**Required action**: The entries that follow should come back exactly, with no pictures among them.

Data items

----------------------------------------

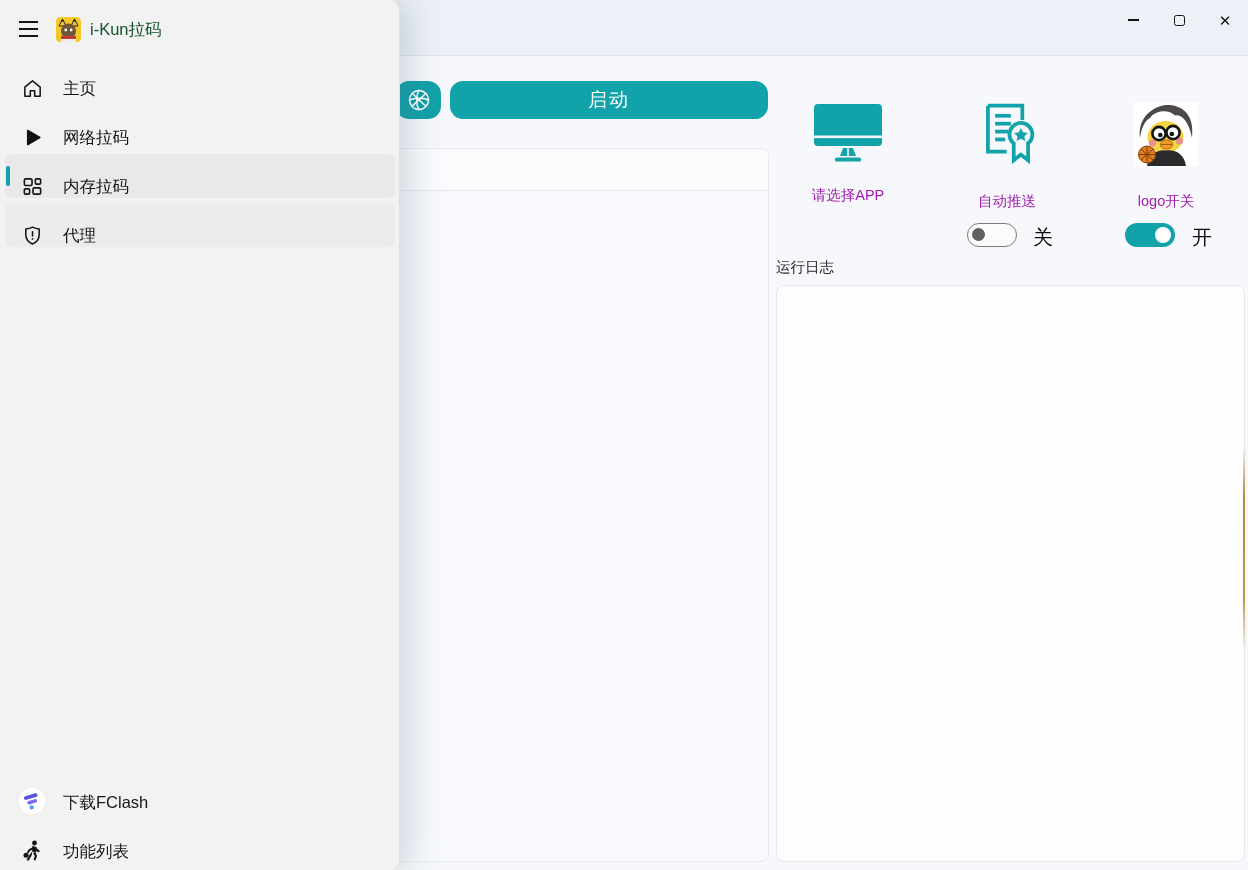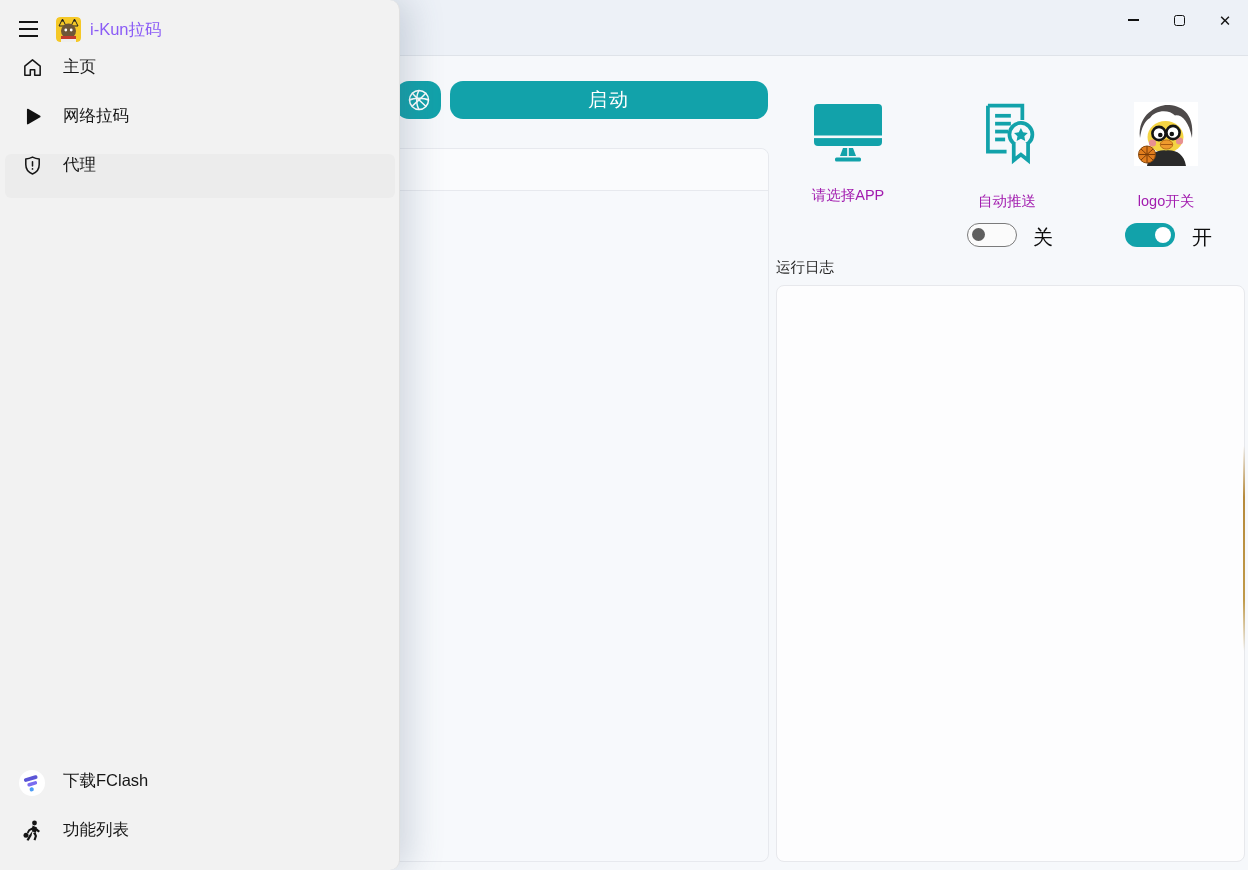--- a/index.html
+++ b/index.html
@@ -66,7 +66,7 @@
                flex-direction:column; justify-content:center; gap:5px; cursor:pointer; }
   .hamburger span { display:block; width:19px; height:1.8px; background:#141414; margin-left:3px; }
   .app-logo { position:absolute; left:56px; top:17px; width:25px; height:25px; border-radius:4px; overflow:hidden; }
-  .app-title { position:absolute; left:90px; top:19px; font-size:16.5px; color:#8b5cf6; }
+  .app-title { position:absolute; left:90px; top:19px; font-size:16.5px; color:#14532d; }
 
   .nav { position:absolute; left:5px; top:56px; width:390px; display:flex; flex-direction:column; gap:5px; }
   .nav-item { position:relative; height:44px; border-radius:6px; display:flex; align-items:flex-start;

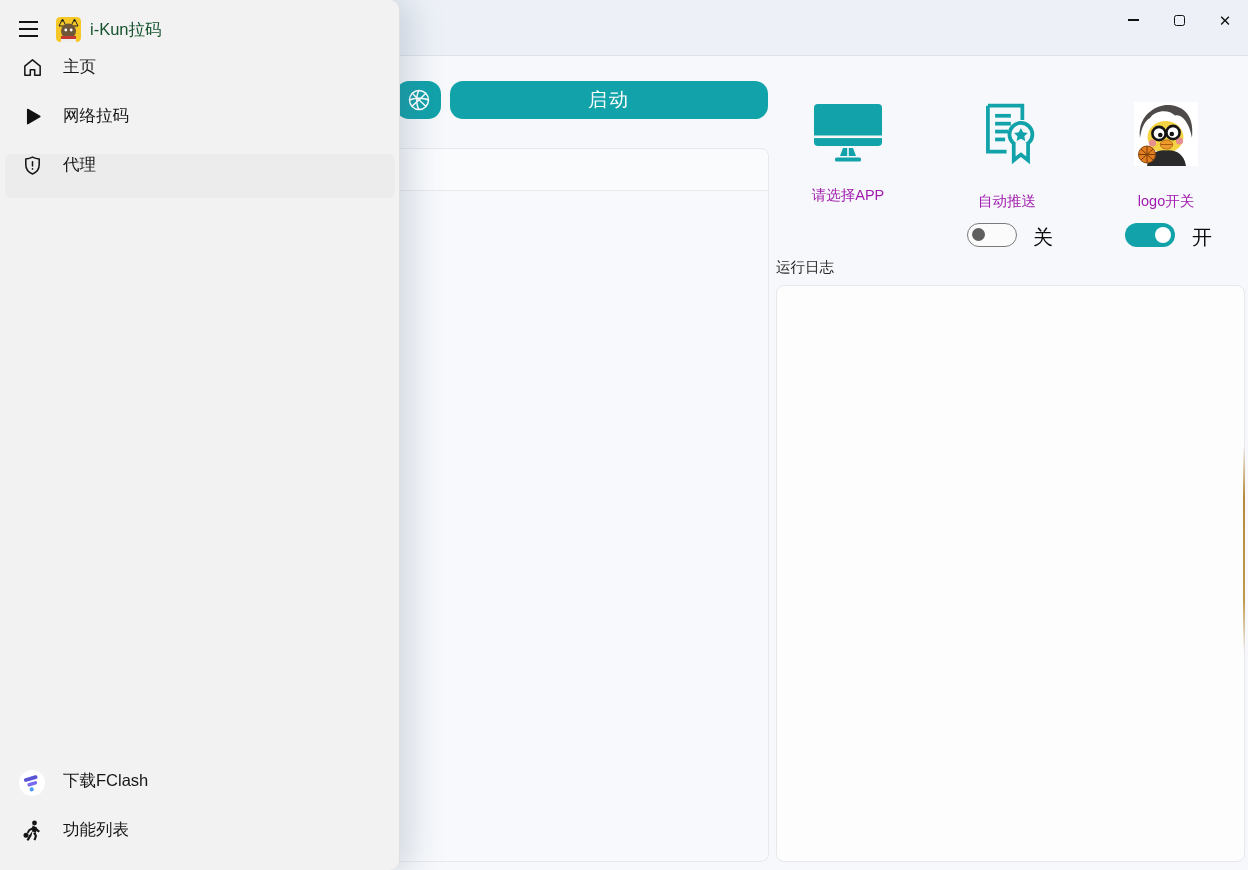--- a/index.html
+++ b/index.html
@@ -69,7 +69,7 @@
   .app-title { position:absolute; left:90px; top:19px; font-size:16.5px; color:#14532d; }
 
   .nav { position:absolute; left:5px; top:56px; width:390px; display:flex; flex-direction:column; gap:5px; }
-  .nav-item { position:relative; height:44px; border-radius:6px; display:flex; align-items:flex-start;
+  .nav-item { position:relative; height:44px; border-radius:6px; display:flex; align-items:flex-end;
               padding-left:14px; cursor:pointer; }
   .nav-item .ic { width:26px; display:flex; justify-content:center; }
   .nav-item .lbl { margin-left:18px; font-size:16.5px; color:#161616; }

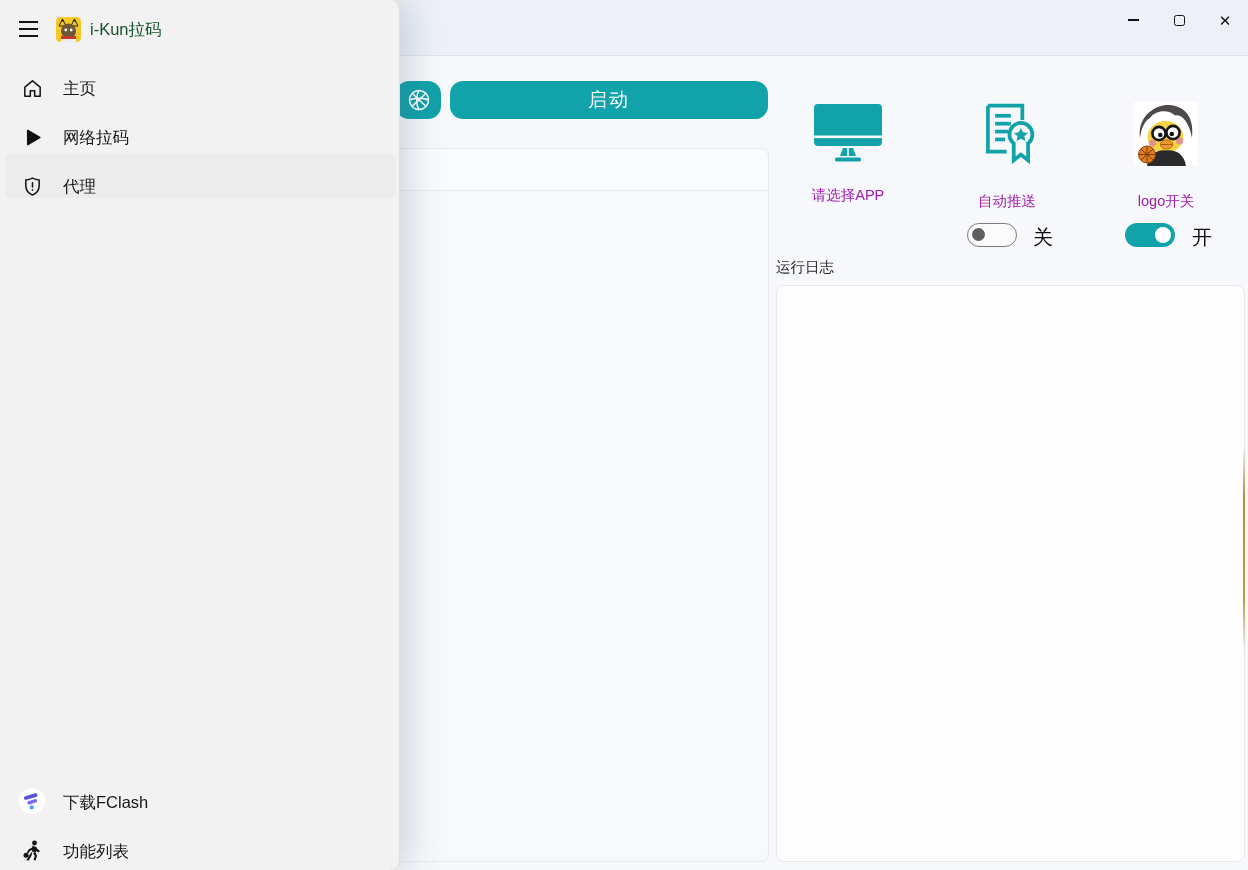--- a/index.html
+++ b/index.html
@@ -216,6 +216,18 @@
         </span>
         <span class="lbl">网络拉码</span>
       </div>
+      <div class="nav-item selected">
+        <span class="sel-bar"></span>
+        <span class="ic">
+          <svg width="23" height="23" viewBox="0 0 24 24" fill="none" stroke="#161616" stroke-width="1.7" stroke-linejoin="round">
+            <rect x="3.5" y="4" width="8" height="7" rx="1.5"></rect>
+            <rect x="15" y="4" width="5.5" height="5.5" rx="1.2"></rect>
+            <rect x="3.5" y="14.5" width="5.5" height="5.5" rx="1.2"></rect>
+            <rect x="12.5" y="13.5" width="8" height="6.5" rx="1.5"></rect>
+          </svg>
+        </span>
+        <span class="lbl">内存拉码</span>
+      </div>
       <div class="nav-item hover">
         <span class="ic">
           <svg width="23" height="23" viewBox="0 0 24 24" fill="none" stroke="#161616" stroke-width="1.6" stroke-linejoin="round">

----------------------------------------

**Reply**:
--- a/index.html
+++ b/index.html
@@ -66,7 +66,7 @@
                flex-direction:column; justify-content:center; gap:5px; cursor:pointer; }
   .hamburger span { display:block; width:19px; height:1.8px; background:#141414; margin-left:3px; }
   .app-logo { position:absolute; left:56px; top:17px; width:25px; height:25px; border-radius:4px; overflow:hidden; }
-  .app-title { position:absolute; left:90px; top:19px; font-size:16.5px; color:#8b5cf6; }
+  .app-title { position:absolute; left:90px; top:19px; font-size:16.5px; color:#14532d; }
 
   .nav { position:absolute; left:5px; top:56px; width:390px; display:flex; flex-direction:column; gap:5px; }
   .nav-item { position:relative; height:44px; border-radius:6px; display:flex; align-items:flex-start;

--- a/index.html
+++ b/index.html
@@ -69,7 +69,7 @@
   .app-title { position:absolute; left:90px; top:19px; font-size:16.5px; color:#14532d; }
 
   .nav { position:absolute; left:5px; top:56px; width:390px; display:flex; flex-direction:column; gap:5px; }
-  .nav-item { position:relative; height:44px; border-radius:6px; display:flex; align-items:flex-start;
+  .nav-item { position:relative; height:44px; border-radius:6px; display:flex; align-items:flex-end;
               padding-left:14px; cursor:pointer; }
   .nav-item .ic { width:26px; display:flex; justify-content:center; }
   .nav-item .lbl { margin-left:18px; font-size:16.5px; color:#161616; }

--- a/index.html
+++ b/index.html
@@ -216,6 +216,18 @@
         </span>
         <span class="lbl">网络拉码</span>
       </div>
+      <div class="nav-item selected">
+        <span class="sel-bar"></span>
+        <span class="ic">
+          <svg width="23" height="23" viewBox="0 0 24 24" fill="none" stroke="#161616" stroke-width="1.7" stroke-linejoin="round">
+            <rect x="3.5" y="4" width="8" height="7" rx="1.5"></rect>
+            <rect x="15" y="4" width="5.5" height="5.5" rx="1.2"></rect>
+            <rect x="3.5" y="14.5" width="5.5" height="5.5" rx="1.2"></rect>
+            <rect x="12.5" y="13.5" width="8" height="6.5" rx="1.5"></rect>
+          </svg>
+        </span>
+        <span class="lbl">内存拉码</span>
+      </div>
       <div class="nav-item hover">
         <span class="ic">
           <svg width="23" height="23" viewBox="0 0 24 24" fill="none" stroke="#161616" stroke-width="1.6" stroke-linejoin="round">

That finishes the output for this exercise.